You manage a significant amount of the emotional difficulty in your working environment — absorbing and holding things that perhaps belong with others. The question is whether this is leadership containment or an overloading of your own system.

Persevering 77%

You do not give up easily. This is a genuine strength under genuine adversity. The distinction worth examining is between persistence that reflects values and persistence that reflects difficulty accepting that something is not working.

Restrained 48%

You express some of what you feel at work — but not all of it. A moderate level of restraint is often appropriate. The question is whether what remains unexpressed is creating distance or cost that you have not yet named.

How to read this profile

These twelve patterns do not operate independently. They cluster and interact. A high Self-Reliant score alongside high Indispensable, for example, describes someone who cannot depend on others but needs others to depend on them — a particular and revealing combination. The pattern is more diagnostic than any single scale.
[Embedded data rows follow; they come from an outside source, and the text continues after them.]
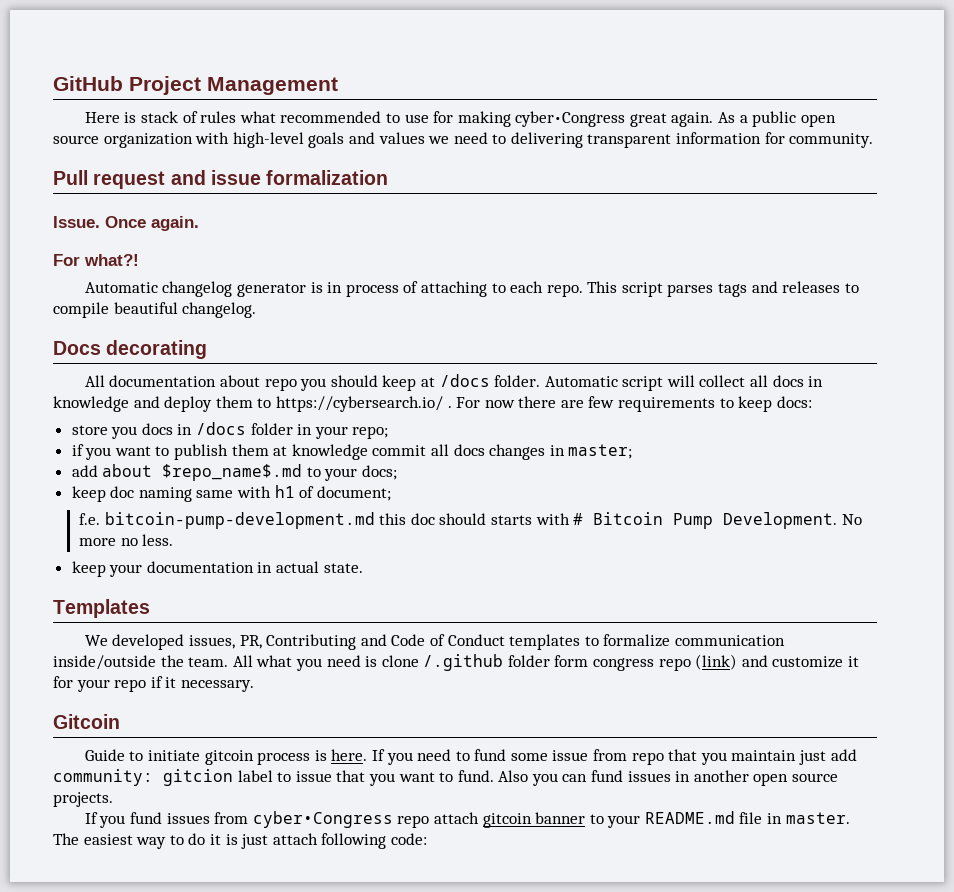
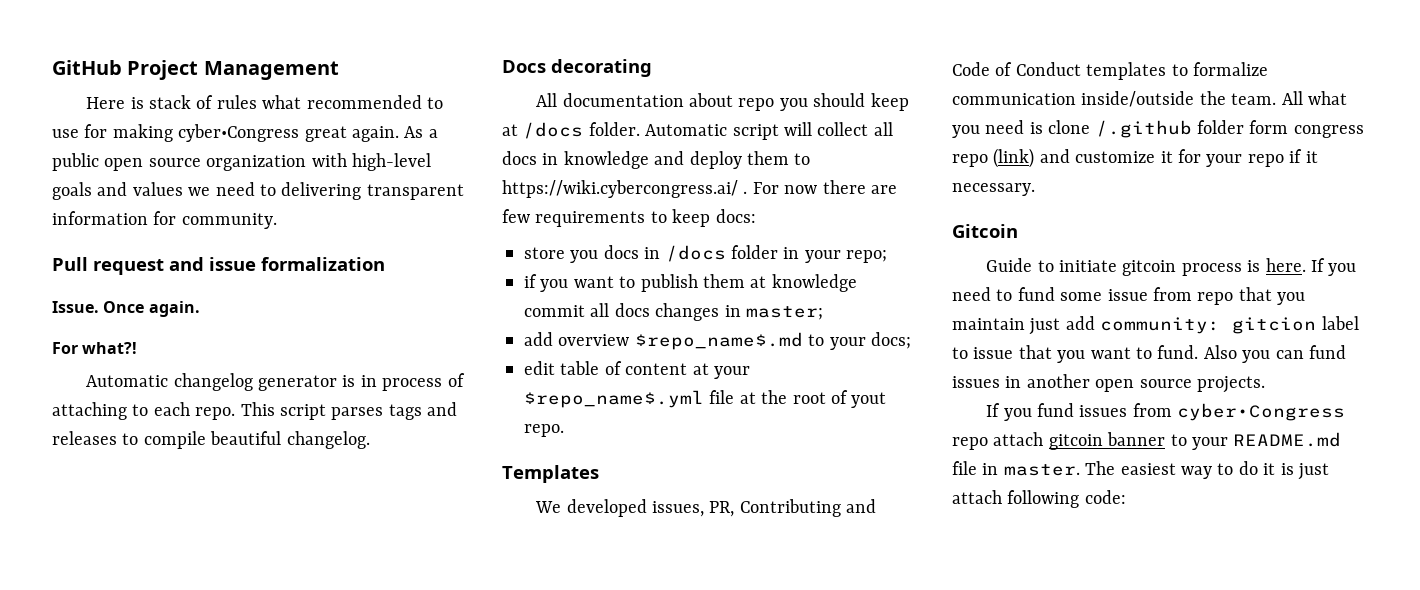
- Automatic script will collect all docs in knowledge and deploy them to https://cybersearch.io/ .
+ Automatic script will collect all docs in knowledge and deploy them to https://wiki.cybercongress.ai/ .
- add about $repo_name$.md to your docs;
+ add overview $repo_name$.md to your docs;
- keep doc naming same with h1 of document;
- f.e. bitcoin-pump-development.md this doc should starts with # Bitcoin Pump Development. No more no less.
- keep your documentation in actual state.
+ edit table of content at your $repo_name$.yml file at the root of yout repo.

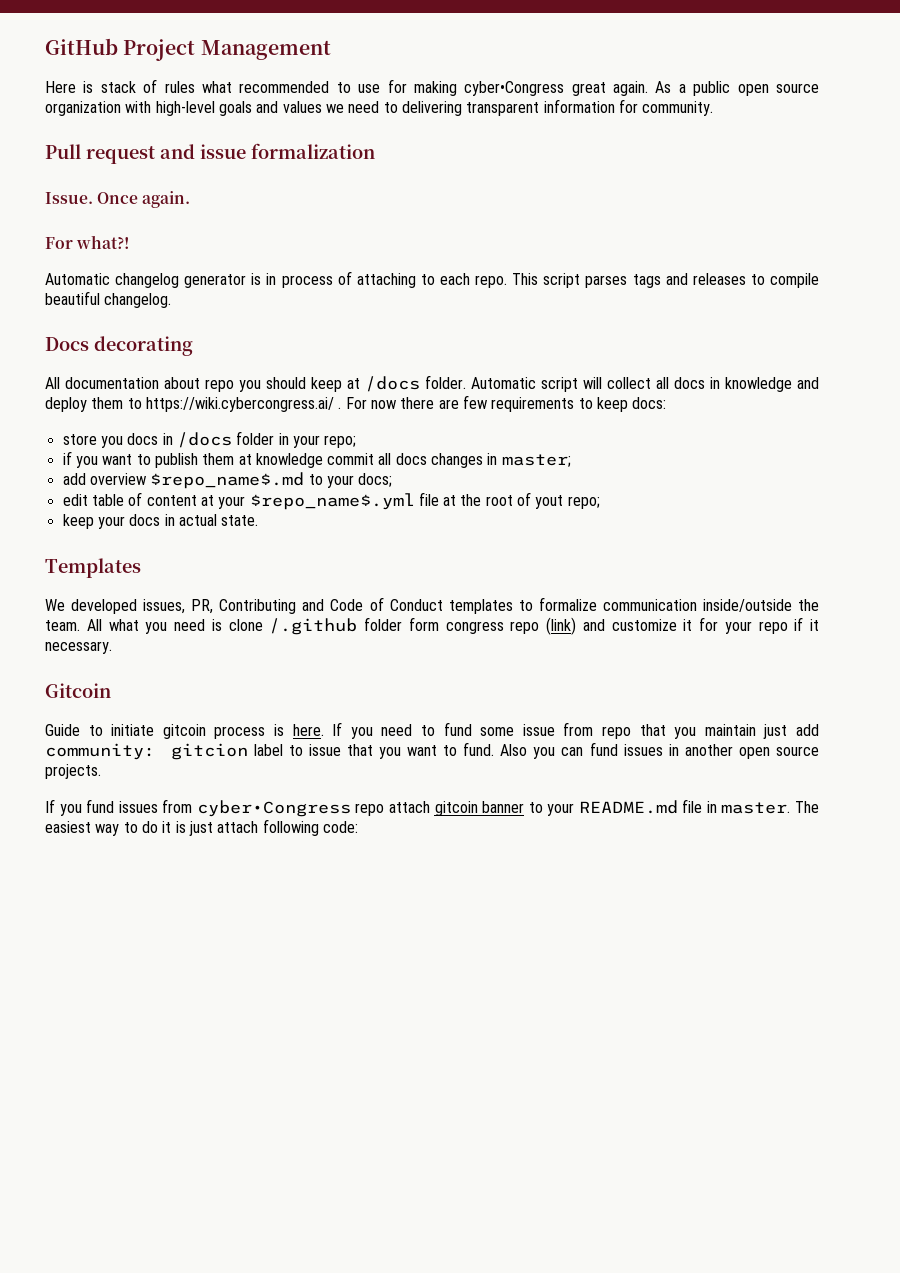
- edit table of content at your $repo_name$.yml file at the root of yout repo.
+ edit table of content at your $repo_name$.yml file at the root of yout repo;
+ keep your docs in actual state.

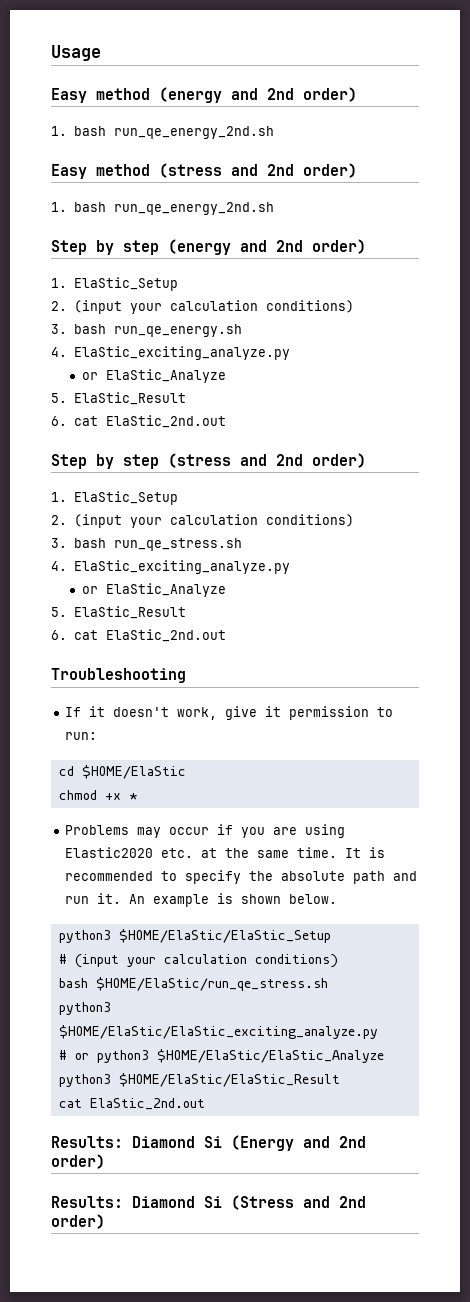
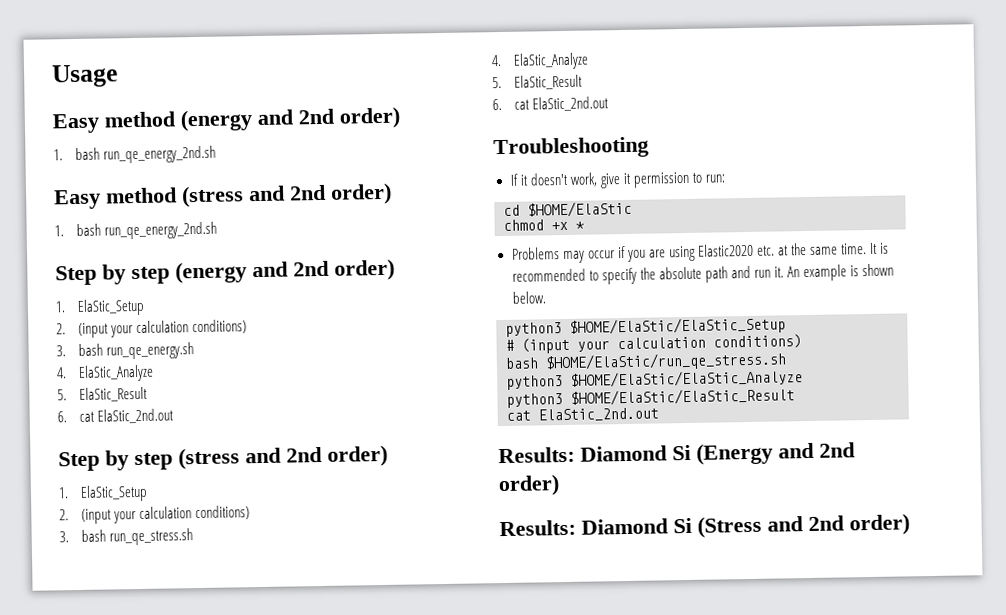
  3. bash run_qe_energy.sh
- 4. ElaStic_exciting_analyze.py
- or ElaStic_Analyze
+ 4. ElaStic_Analyze
  3. bash run_qe_stress.sh
- 4. ElaStic_exciting_analyze.py
- or ElaStic_Analyze
+ 4. ElaStic_Analyze
- python3 $HOME/ElaStic/ElaStic_exciting_analyze.py
- # or python3 $HOME/ElaStic/ElaStic_Analyze
+ python3 $HOME/ElaStic/ElaStic_Analyze

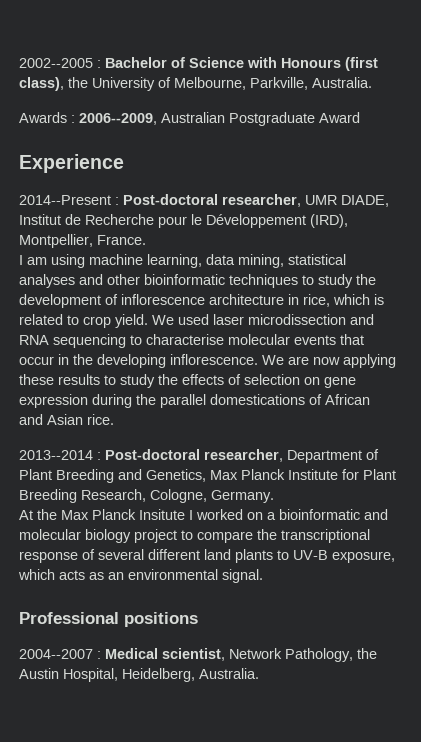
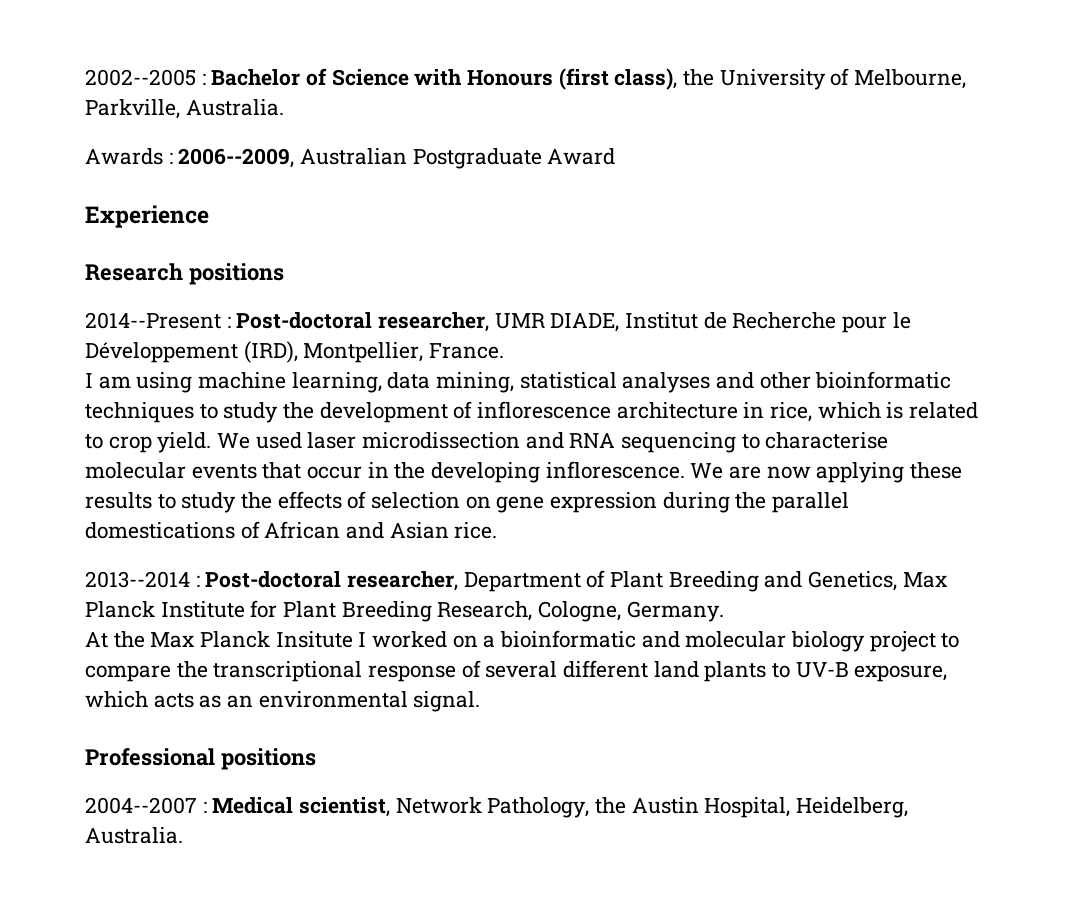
+ Research positions

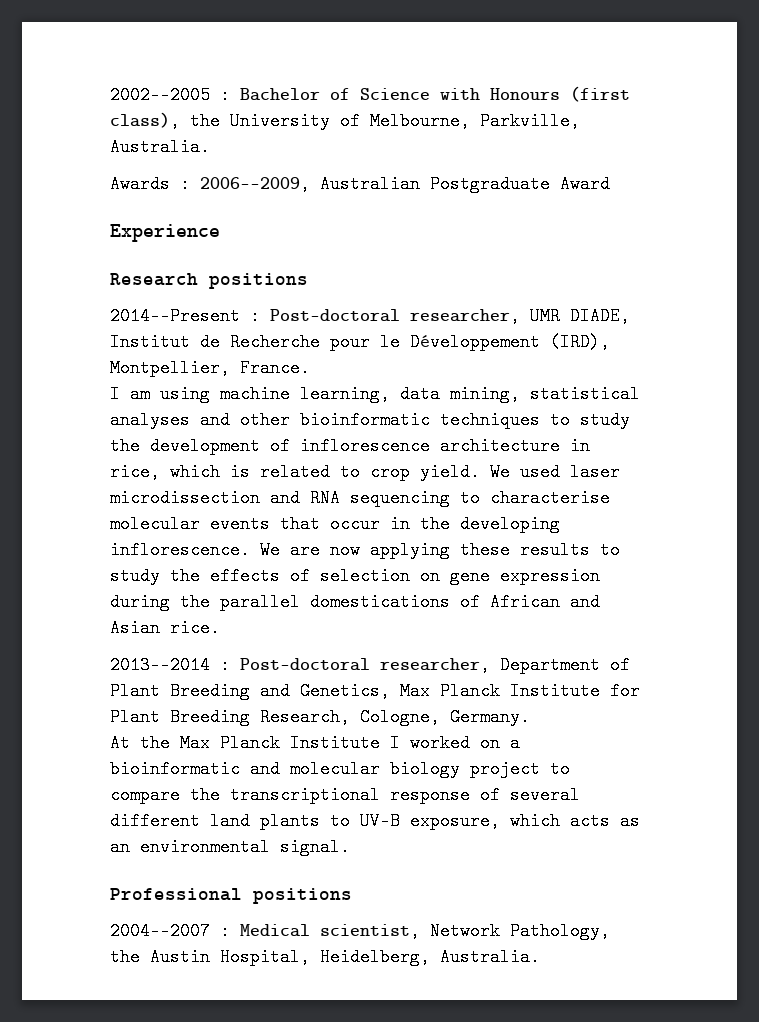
- At the Max Planck Insitute I worked on a bioinformatic and molecular biology project to compare the transcriptional response of several different land plants to UV-B exposure, which acts as an environmental signal.
+ At the Max Planck Institute I worked on a bioinformatic and molecular biology project to compare the transcriptional response of several different land plants to UV-B exposure, which acts as an environmental signal.

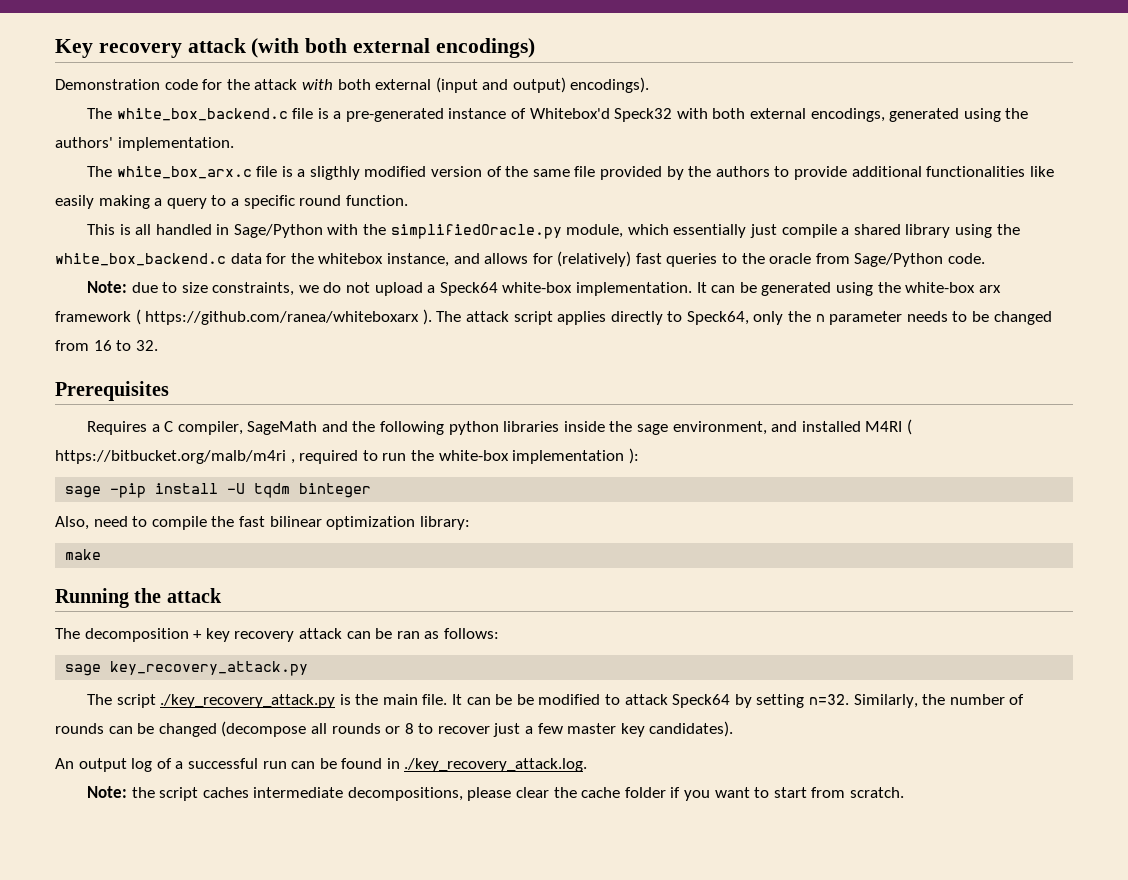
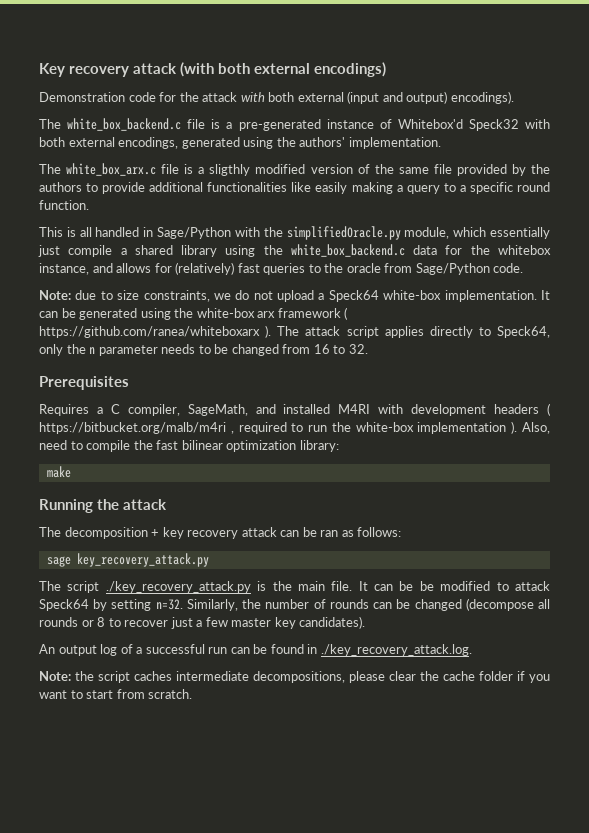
- Requires a C compiler, SageMath and the following python libraries inside the sage environment, and installed M4RI ( https://bitbucket.org/malb/m4ri , required to run the white-box implementation ):
- sage -pip install -U tqdm binteger
- Also, need to compile the fast bilinear optimization library:
+ Requires a C compiler, SageMath, and installed M4RI with development headers ( https://bitbucket.org/malb/m4ri , required to run the white-box implementation ). Also, need to compile the fast bilinear optimization library:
Pay attention to which interpretations you want to push back on. Resistance is usually the most useful signal. A pattern that feels unfair or inaccurate is often a pattern that has not yet been examined closely.

Each schema described here was adaptive before it became limiting. It formed in a context where it made sense. Understanding when and why is usually more useful than trying to change the pattern directly.

This profile was generated from self-report. It maps how you experience yourself in your professional life. The conversation that follows it is where the real work begins.